* _Task instructions_
Nothing in the data should change when you return it, but leave the pictures out.

Supplied records below:

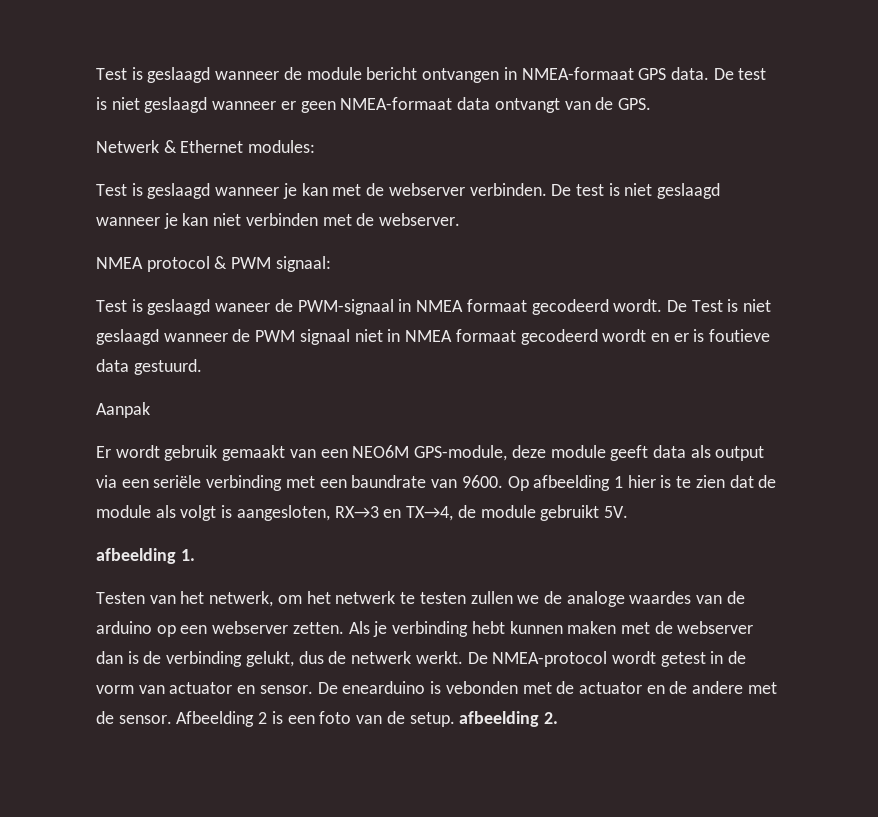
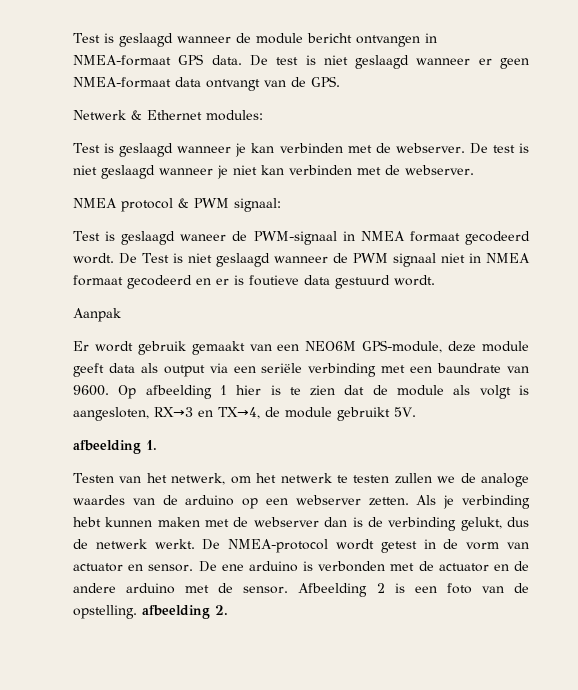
- Test is geslaagd wanneer je kan met de webserver verbinden.
+ Test is geslaagd wanneer je kan verbinden met de webserver.
- De test is niet geslaagd wanneer je kan niet verbinden met de webserver.
+ De test is niet geslaagd wanneer je niet kan verbinden met de webserver.
- De Test is niet geslaagd wanneer de PWM signaal niet in NMEA formaat gecodeerd wordt en er is foutieve data gestuurd.
+ De Test is niet geslaagd wanneer de PWM signaal niet in NMEA formaat gecodeerd en er is foutieve data gestuurd wordt.
- De enearduino is vebonden met de actuator en de andere met de sensor.
+ De ene arduino is verbonden met de actuator en de andere arduino met de sensor.
- Afbeelding 2 is een foto van de setup. afbeelding 2.
+ Afbeelding 2 is een foto van de opstelling. afbeelding 2.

End of Supplied records.

* _Reply_
- Test is geslaagd wanneer je kan met de webserver verbinden.
+ Test is geslaagd wanneer je kan verbinden met de webserver.
- De test is niet geslaagd wanneer je kan niet verbinden met de webserver.
+ De test is niet geslaagd wanneer je niet kan verbinden met de webserver.
- De Test is niet geslaagd wanneer de PWM signaal niet in NMEA formaat gecodeerd wordt en er is foutieve data gestuurd.
+ De Test is niet geslaagd wanneer de PWM signaal niet in NMEA formaat gecodeerd en er is foutieve data gestuurd wordt.
- De enearduino is vebonden met de actuator en de andere met de sensor.
+ De ene arduino is verbonden met de actuator en de andere arduino met de sensor.
- Afbeelding 2 is een foto van de setup. afbeelding 2.
+ Afbeelding 2 is een foto van de opstelling. afbeelding 2.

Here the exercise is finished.